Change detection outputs
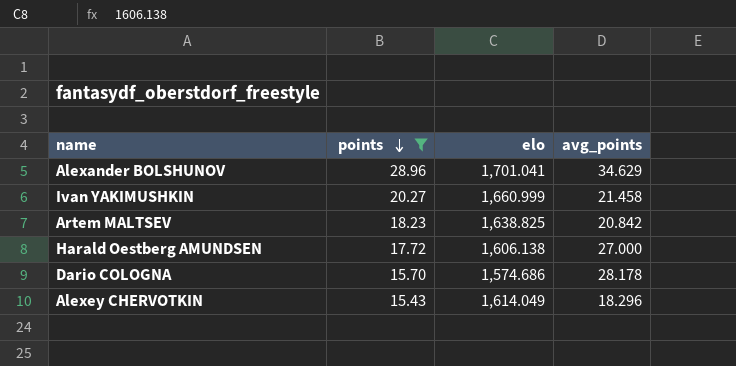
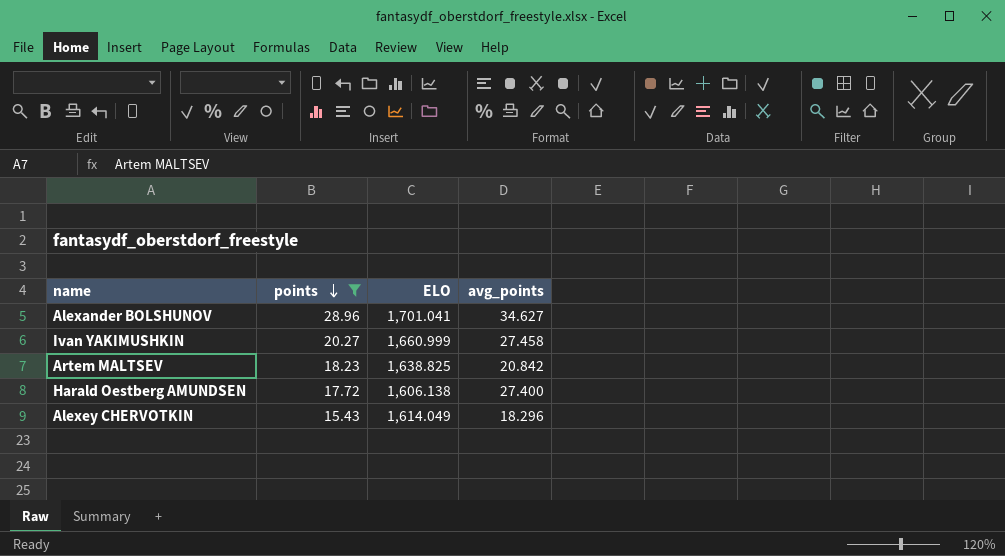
column name: elo -> ELO
row Dario COLOGNA: 15.70 | 1,574.686 | 28.178 -> none
Alexander BOLSHUNOV | avg_points: 34.629 -> 34.627
Ivan YAKIMUSHKIN | avg_points: 21.458 -> 27.458
Harald Oestberg AMUNDSEN | avg_points: 27.000 -> 27.400

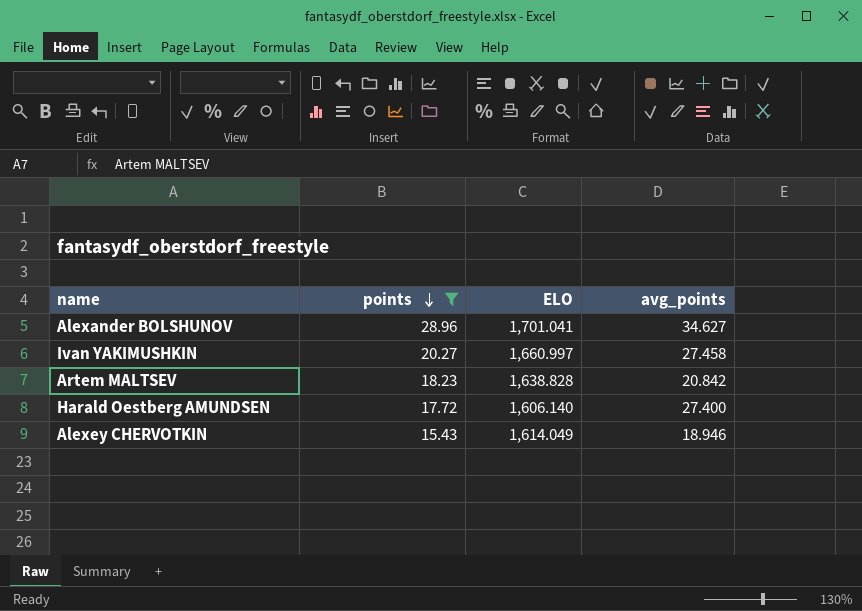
Ivan YAKIMUSHKIN | ELO: 1,660.999 -> 1,660.997
Artem MALTSEV | ELO: 1,638.825 -> 1,638.828
Harald Oestberg AMUNDSEN | ELO: 1,606.138 -> 1,606.140
Alexey CHERVOTKIN | avg_points: 18.296 -> 18.946

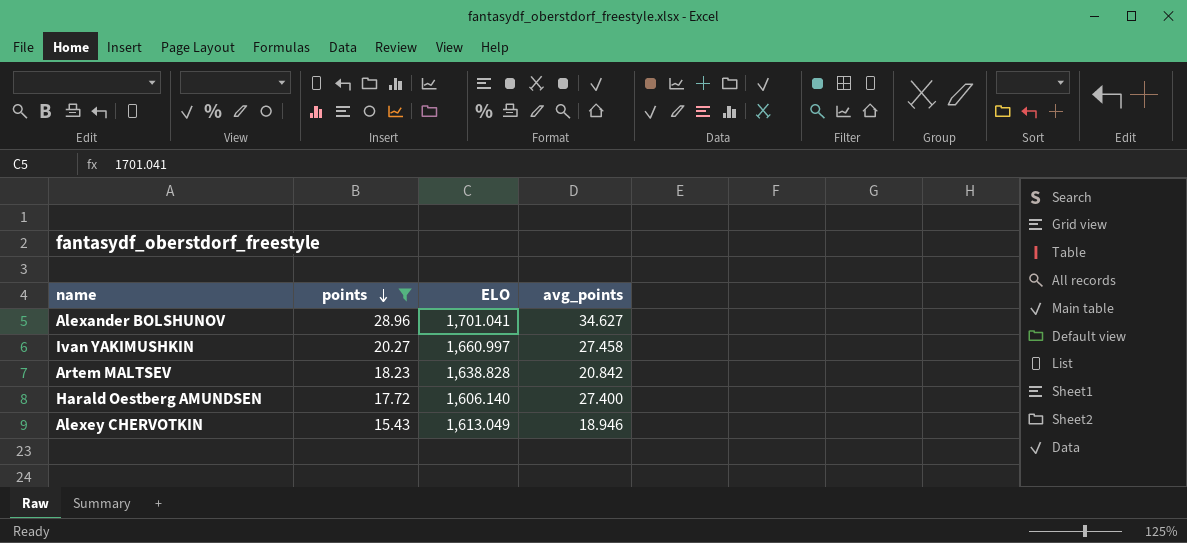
Alexey CHERVOTKIN | ELO: 1,614.049 -> 1,613.049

◆ INSTRUCTIONS FOR THE TASK ◆
Every line above goes into the copy unchanged; the pictures do not.

◆ EXERCISE RESPONSE ◆
column name: elo -> ELO
row Dario COLOGNA: 15.70 | 1,574.686 | 28.178 -> none
Alexander BOLSHUNOV | avg_points: 34.629 -> 34.627
Ivan YAKIMUSHKIN | avg_points: 21.458 -> 27.458
Harald Oestberg AMUNDSEN | avg_points: 27.000 -> 27.400

Ivan YAKIMUSHKIN | ELO: 1,660.999 -> 1,660.997
Artem MALTSEV | ELO: 1,638.825 -> 1,638.828
Harald Oestberg AMUNDSEN | ELO: 1,606.138 -> 1,606.140
Alexey CHERVOTKIN | avg_points: 18.296 -> 18.946

Alexey CHERVOTKIN | ELO: 1,614.049 -> 1,613.049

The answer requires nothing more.